(Collection entries)

━━━━━━━━

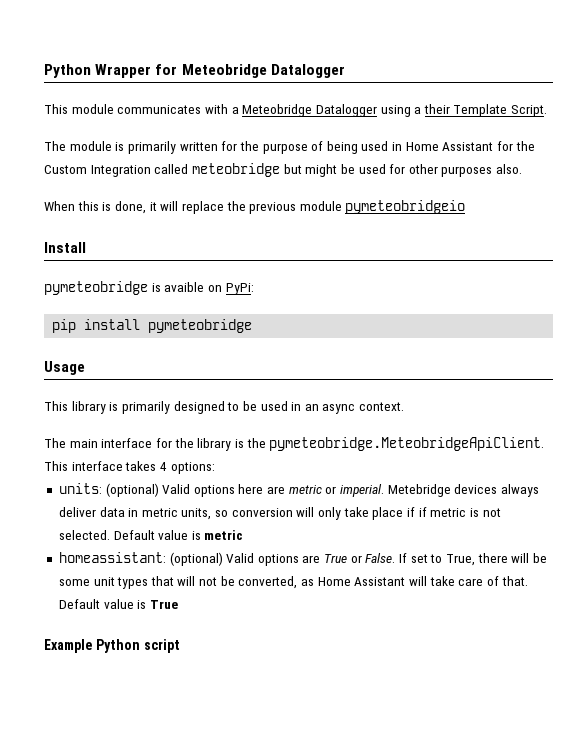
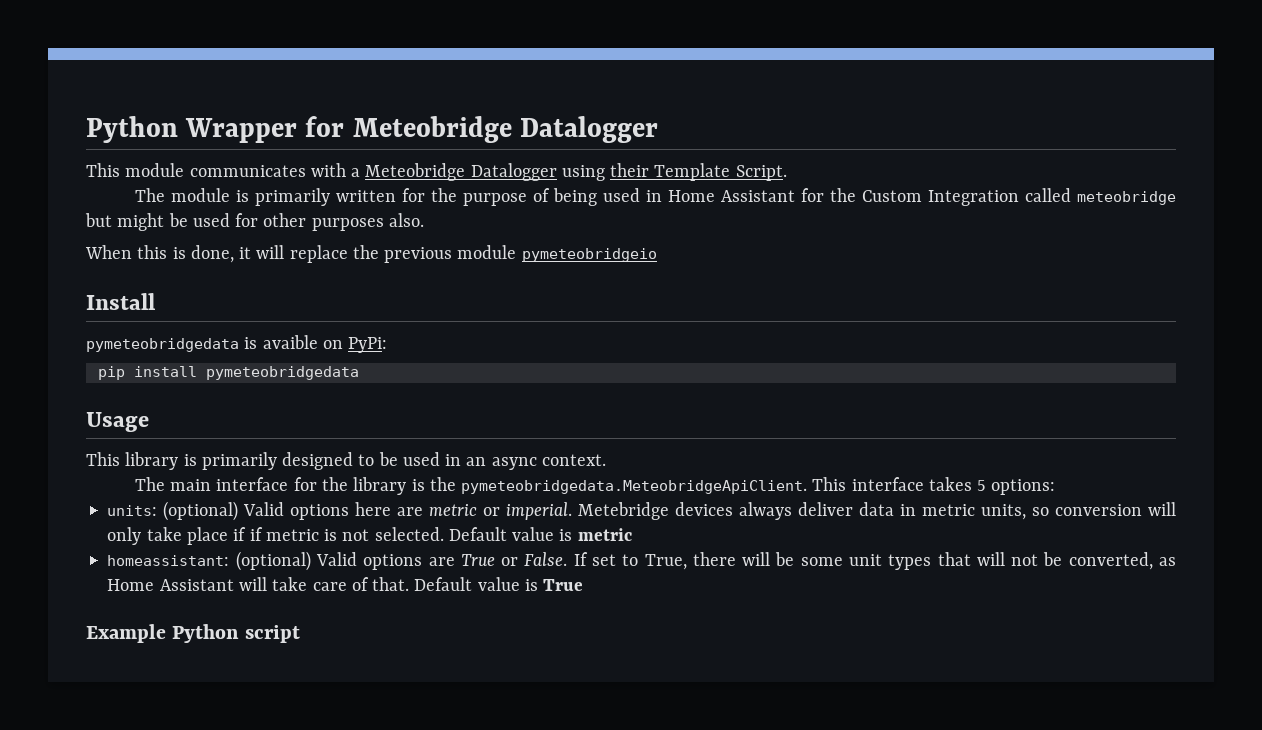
[414,107,422,114] a -> (605, 173) none
[44,281,148,295] pymeteobridge -> [86,338,239,352] pymeteobridgedata
[148,319,253,333] pymeteobridge -> [205,366,359,380] pymeteobridgedata
[269,437,545,451] pymeteobridge.MeteobridgeApiClient. -> [461,480,808,494] pymeteobridgedata.MeteobridgeApiClient.
[159,462,167,471] 4 -> [977,480,987,491] 5

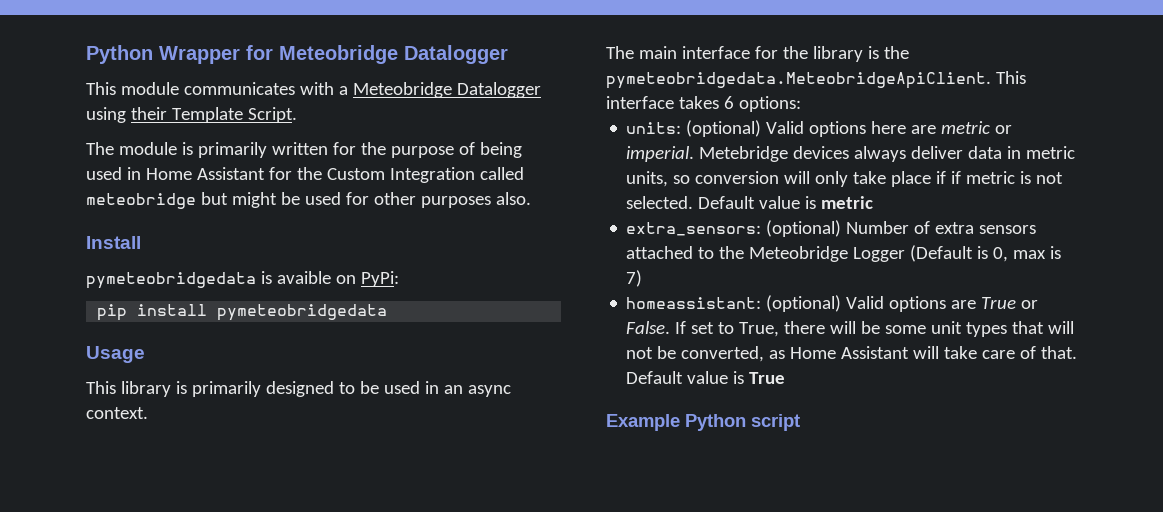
[85,245,657,263] // When this is done, it will replace the previous module pymeteobridgeio -> (531, 198) none
[977,480,987,491] 5 -> [723,96,734,109] 6
(632, 534) none -> [626,220,1037,237] [626,245,1062,262] [626,270,643,287] // extra_sensors: (optional) Number of extra sensors attached to the Meteobridge Logger (Default is 0, max is 7)

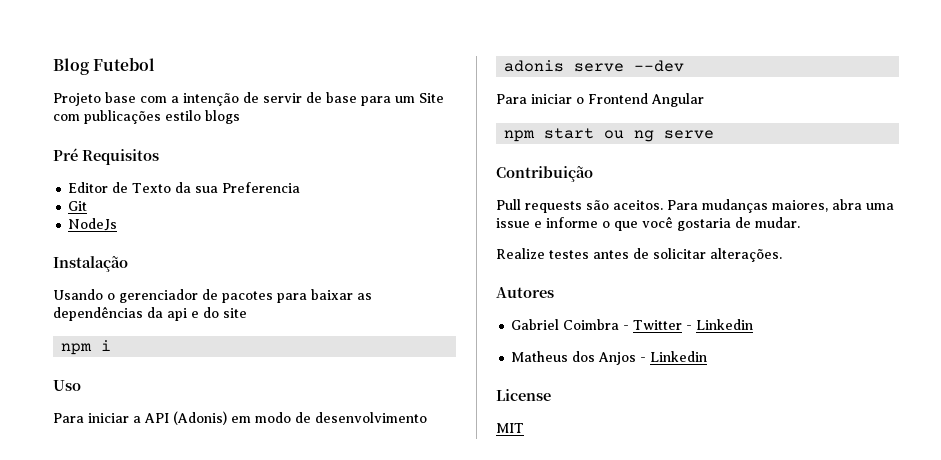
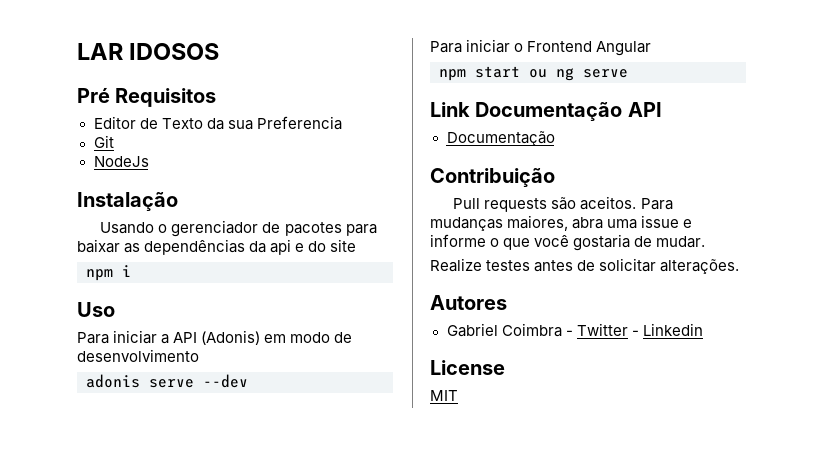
[53,57,156,75] [53,92,444,106] [53,110,240,124] Blog Futebol // Projeto base com a intenção de servir de base para um Site com publicações estilo blogs -> [77,43,220,60] LAR IDOSOS
(715, 134) none -> [430,102,662,121] [446,131,555,146] // Link Documentação API // Documentação
[511,351,708,365] // Matheus dos Anjos - Linkedin -> (703, 329) none

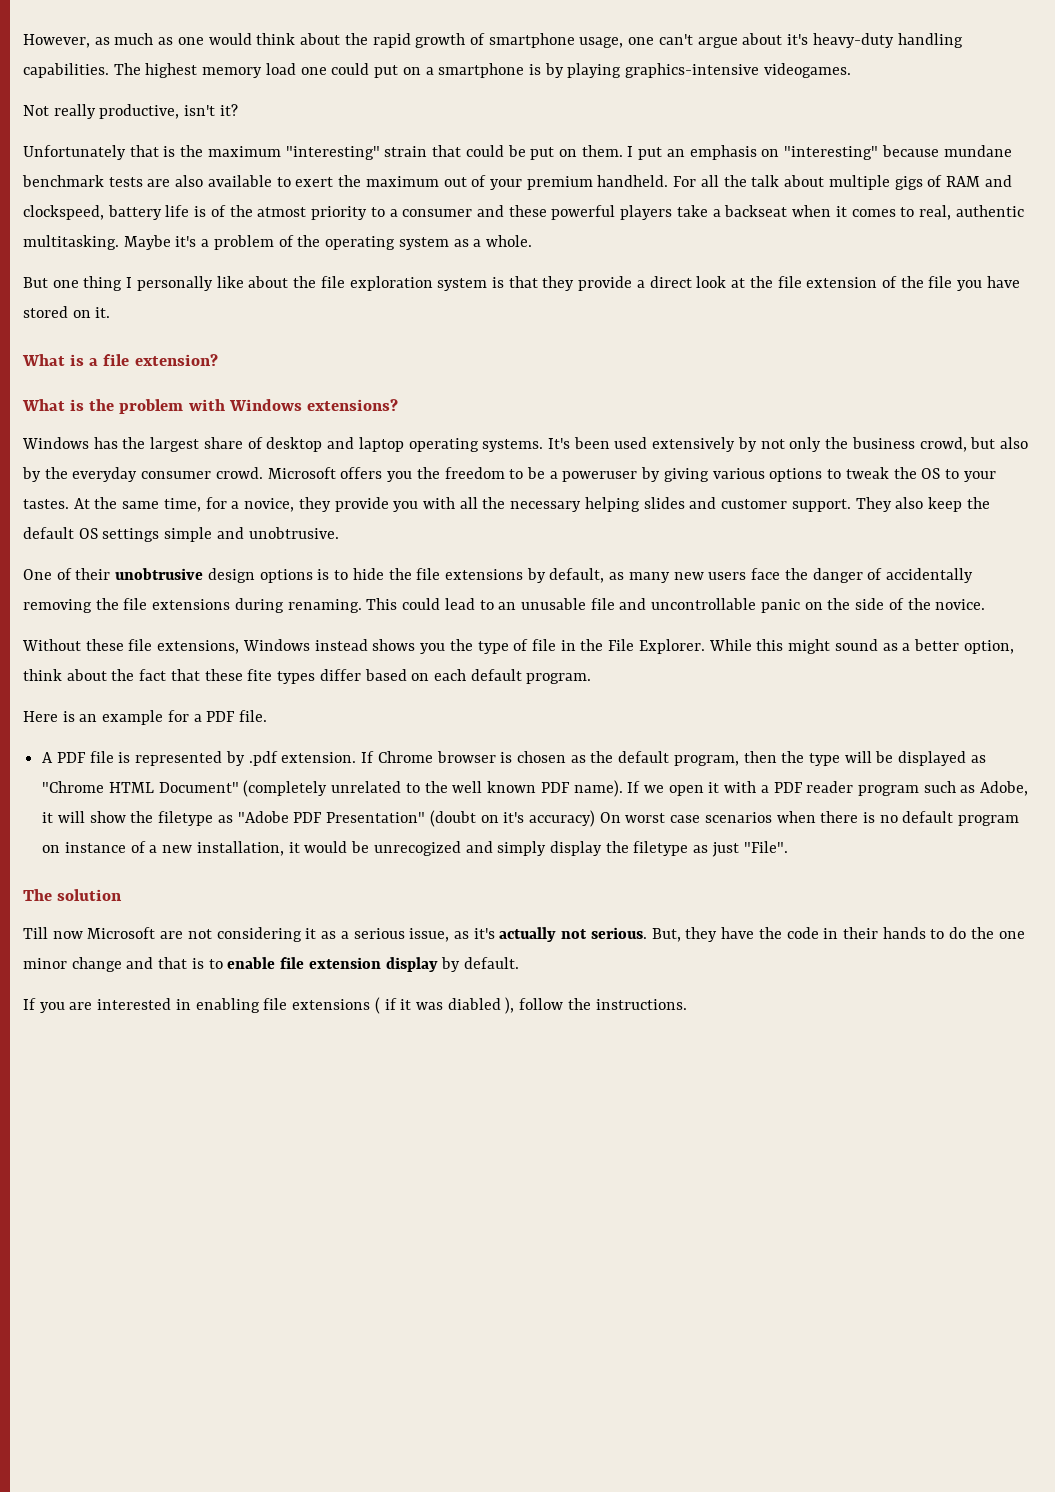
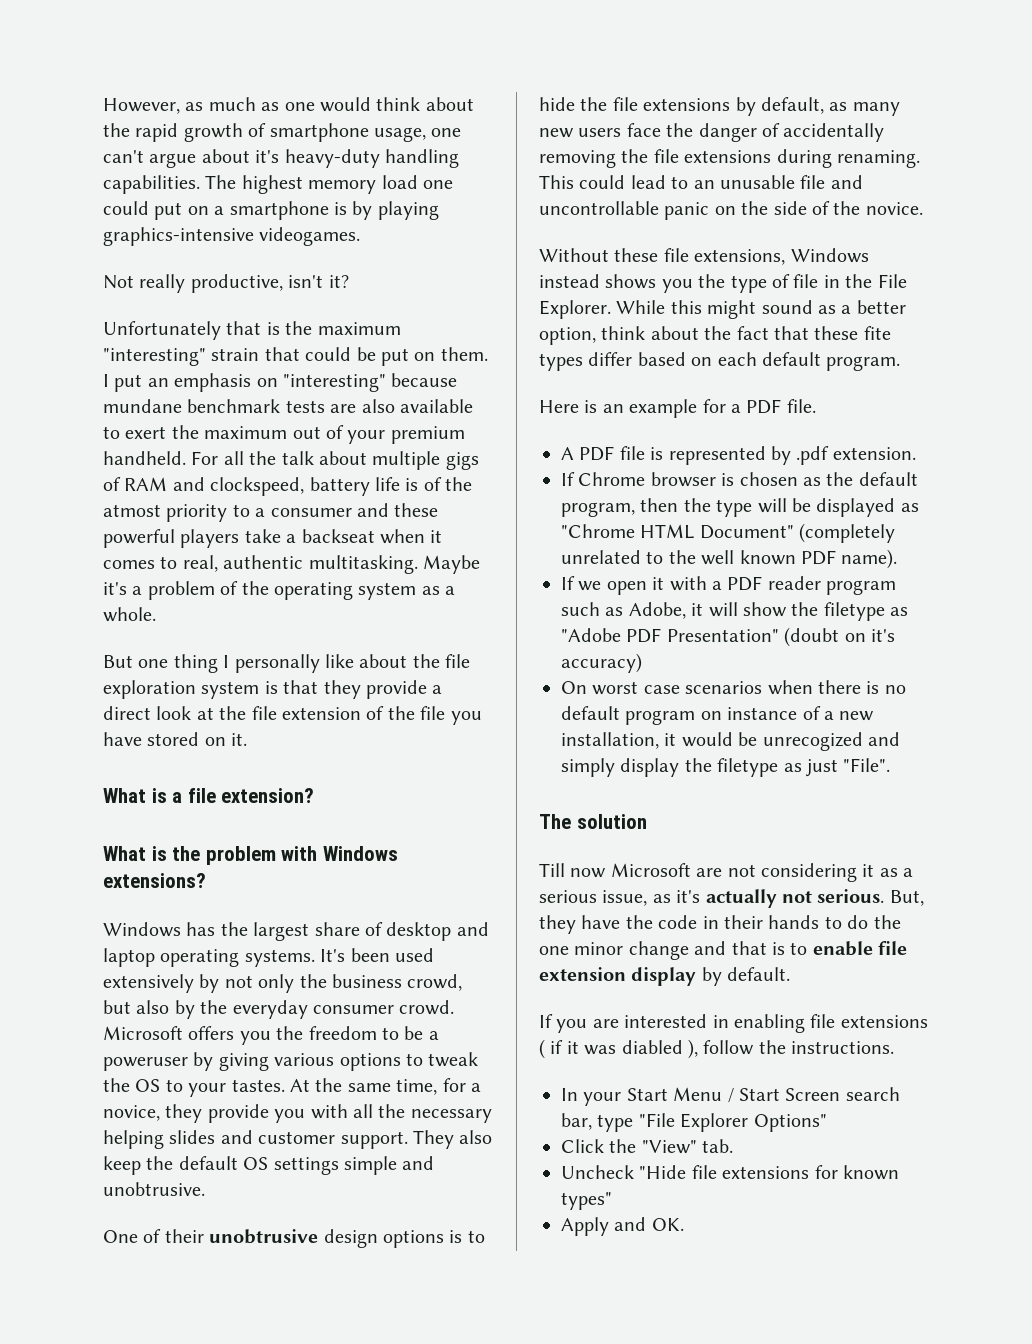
(357, 757) none -> (916, 453) //
(623, 788) none -> (898, 559) //
(595, 818) none -> (642, 663) //
(687, 1004) none -> [561,1087,900,1106] [561,1113,827,1132] [561,1139,734,1154] [561,1165,899,1180] [561,1192,612,1210] [561,1217,684,1236] // In your Start Menu / Start Screen search bar, type "File Explorer Options" // Click the "View" tab. // Uncheck "Hide file extensions for known types" // Apply and OK.

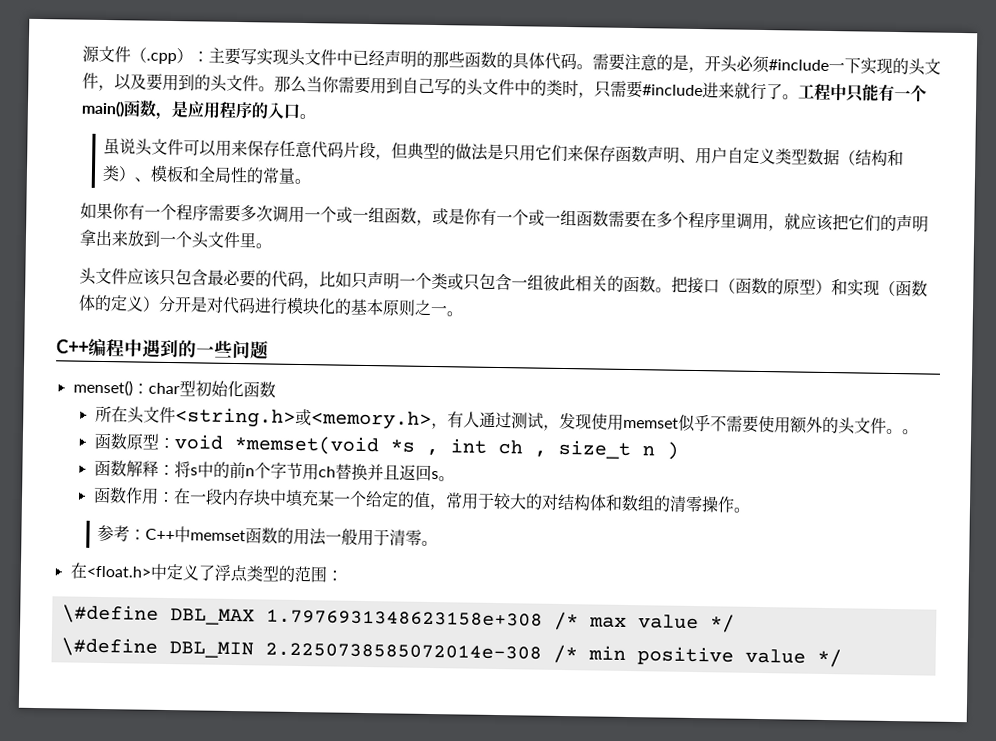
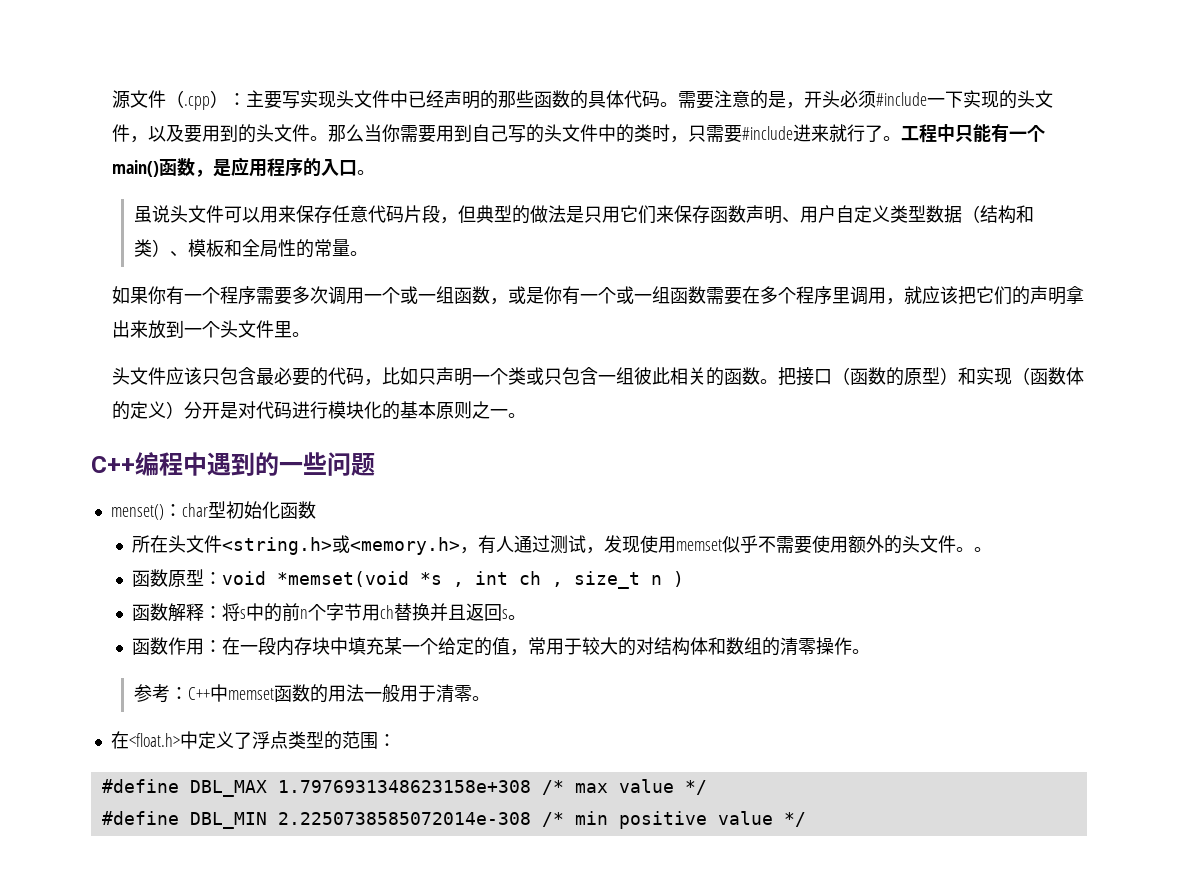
[61,604,159,624] \#define -> [101,779,179,793] #define
[60,637,158,657] \#define -> [101,811,179,825] #define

━━━━━━━━

- _Exercise description_
Only the lines from the one containing "[53,57,156,75] [53,92,444,106] [53,110,240,124]" through the end of the records are wanted, set down exactly and without their pictures.

- _Answer box_
[53,57,156,75] [53,92,444,106] [53,110,240,124] Blog Futebol // Projeto base com a intenção de servir de base para um Site com publicações estilo blogs -> [77,43,220,60] LAR IDOSOS
(715, 134) none -> [430,102,662,121] [446,131,555,146] // Link Documentação API // Documentação
[511,351,708,365] // Matheus dos Anjos - Linkedin -> (703, 329) none

(357, 757) none -> (916, 453) //
(623, 788) none -> (898, 559) //
(595, 818) none -> (642, 663) //
(687, 1004) none -> [561,1087,900,1106] [561,1113,827,1132] [561,1139,734,1154] [561,1165,899,1180] [561,1192,612,1210] [561,1217,684,1236] // In your Start Menu / Start Screen search bar, type "File Explorer Options" // Click the "View" tab. // Uncheck "Hide file extensions for known types" // Apply and OK.

[61,604,159,624] \#define -> [101,779,179,793] #define
[60,637,158,657] \#define -> [101,811,179,825] #define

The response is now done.